Self-improving agents with closed-loop learning — agents that learn to get it right

These details have not been verified by PyPI

Project links

Project description

CannyForge

Reliability memory for tool-using LLM agents.

CannyForge watches your agent make mistakes, learns corrections, and injects them as SystemMessages before each LLM call.
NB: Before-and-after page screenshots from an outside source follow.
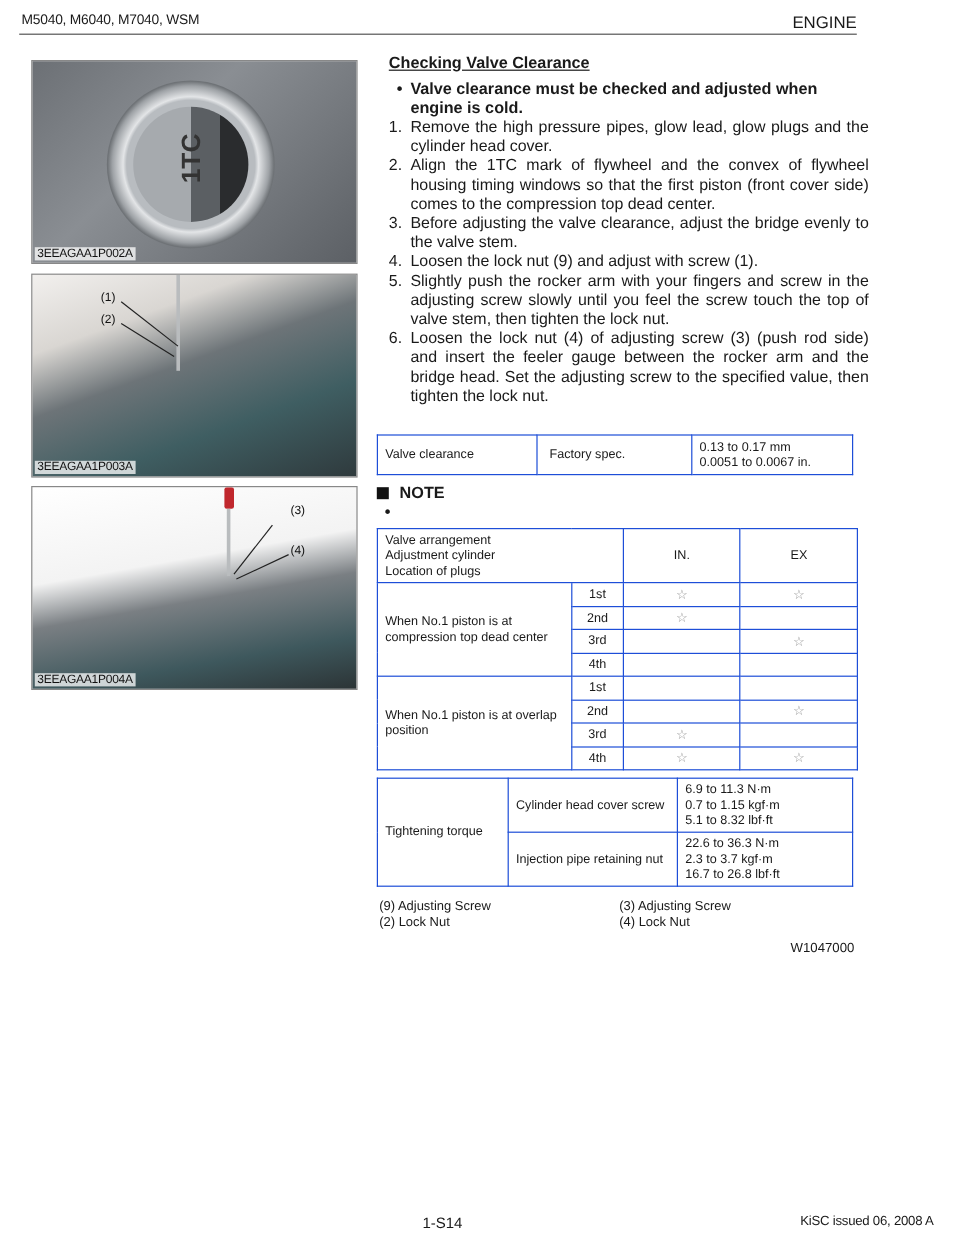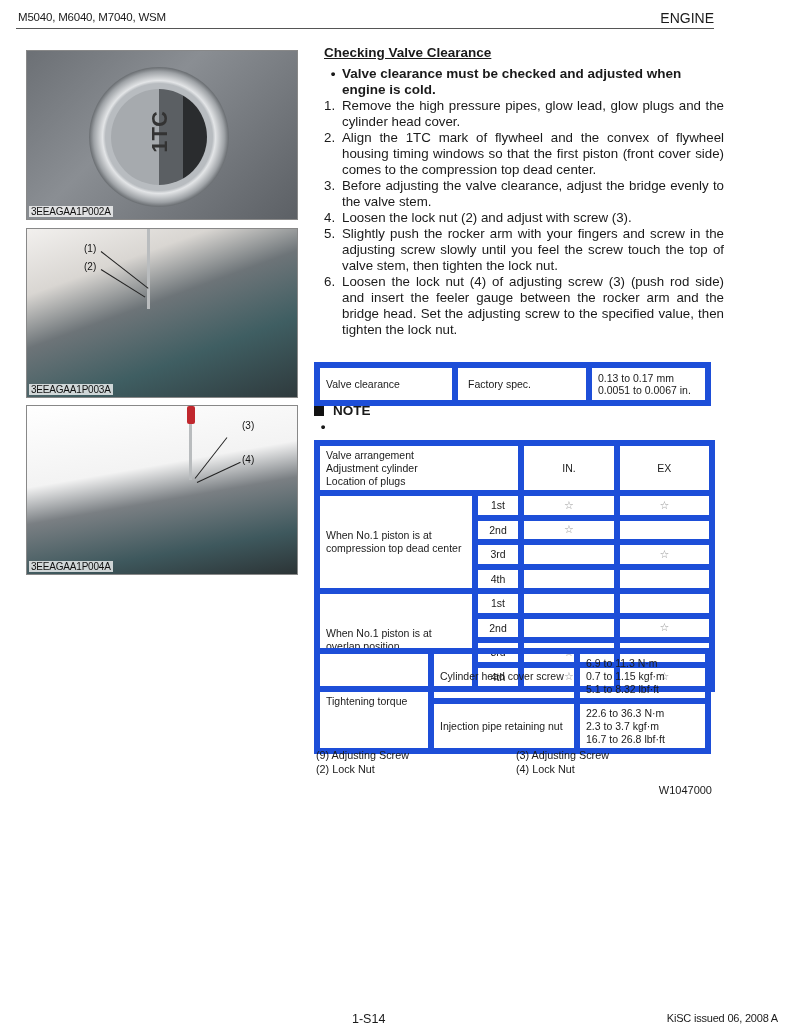--- a/index.html
+++ b/index.html
@@ -32,21 +32,21 @@
   .imp { font-size:13.5px; font-weight:bold; display:flex; align-items:center; }
   .sq { display:inline-block; width:10px; height:10px; background:#111; margin-right:9px; }
   .bullet { font-size:13.5px; font-weight:bold; line-height:16px; display:flex; }
   .bullet .b { width:18px; flex:none; text-align:center; }
   ol.steps { margin:0; padding:0; list-style:none; }
   ol.steps li { display:flex; font-size:13.3px; line-height:16px; text-align:justify; }
   ol.steps li .n { width:18px; flex:none; }
   ol.steps li .t { flex:1; }
 
   table { border-collapse:collapse; }
-  td { border:6px solid #1d4ed8; font-size:10.5px; padding:0 6px;margin-left:48px; }
+  td { border:1px solid #1d4ed8; font-size:10.5px; padding:0 6px;margin-left:48px; }
   .spec { position:absolute; left:314px; top:362px; width:397px; }
   .spec td { height:32px; }
   .note-sq { position:absolute; left:314px; top:403px; }
   .note-b { position:absolute; left:314px; top:419px; width:400px; }
 
   .varr { position:absolute; left:314px; top:440px; width:401px; }
   .varr td { height:18.5px; }
   .varr .c { text-align:center; }
   .star { color:#9a9a9a; font-size:11px; }
 
@@ -109,21 +109,21 @@
     <li>
         <span class="n">2.</span>
         <span class="t">Align the 1TC mark of flywheel and the convex of flywheel housing timing windows so that the first piston (front cover side) comes to the compression top dead center.</span>
       </li>
     <li>
         <span class="n">3.</span>
         <span class="t">Before adjusting the valve clearance, adjust the bridge evenly to the valve stem.</span>
       </li>
     <li>
         <span class="n">4.</span>
-        <span class="t">Loosen the lock nut (2) and adjust with screw (3).</span>
+        <span class="t">Loosen the lock nut (9) and adjust with screw (1).</span>
       </li>
     <li>
         <span class="n">5.</span>
         <span class="t">Slightly push the rocker arm with your fingers and screw in the adjusting screw slowly until you feel the screw touch the top of valve stem, then tighten the lock nut.</span>
       </li>
     <li>
         <span class="n">6.</span>
         <span class="t">Loosen the lock nut (4) of adjusting screw (3) (push rod side) and insert the feeler gauge between the rocker arm and the bridge head.  Set the adjusting screw to the specified value, then tighten the lock nut.</span>
       </li>
   </ol>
Your agent gets better over time — no retraining required.

Agent makes errors → CannyForge learns corrections → Agent stops repeating them

CannyForge demo: 80% → 100% on real LLM

Quick Start (LangGraph)

from cannyforge import CannyForge
from cannyforge.adapters.langgraph import CannyForgeMiddleware
from langgraph.prebuilt import create_react_agent

forge = CannyForge()
middleware = CannyForgeMiddleware(forge)
agent = create_react_agent(model, tools,
    pre_model_hook=middleware.before_model,
    post_model_hook=middleware.after_model)

# Just run tasks. CannyForge records errors via after_model.
# After learning, before_model injects corrections as SystemMessages.

v0.3 Direction

The benchmark branch is focused on three adoption-oriented improvements:

better reliability loops for tool-using agents
broader benchmark coverage for arguments, multi-step execution, and recovery
portable learned skills for assistant and workflow reuse

This is aimed at modern agent stacks, including LangGraph, LangChain-style tool agents, CrewAI-style orchestration, MCP-connected assistants, and personal assistant workflows.

See docs/v0.3-public.md for the public summary.

How It Works

Record errors — after_model detects tool failures and records them
Learn corrections — run_learning_cycle() clusters errors and generates specific correction text (template or LLM-generated)
Inject corrections — before_model prepends a SystemMessage with all active corrections before each LLM call
Track effectiveness — corrections that prevent recurrence are kept; ineffective ones can be regenerated

The correction is specific and actionable:

[CANNYFORGE] Learned rules for this request:
- When the task involves report, summary, sales, use `generate_report`, NOT `get_data`.
  Example: "Create a summary of Q4 sales performance"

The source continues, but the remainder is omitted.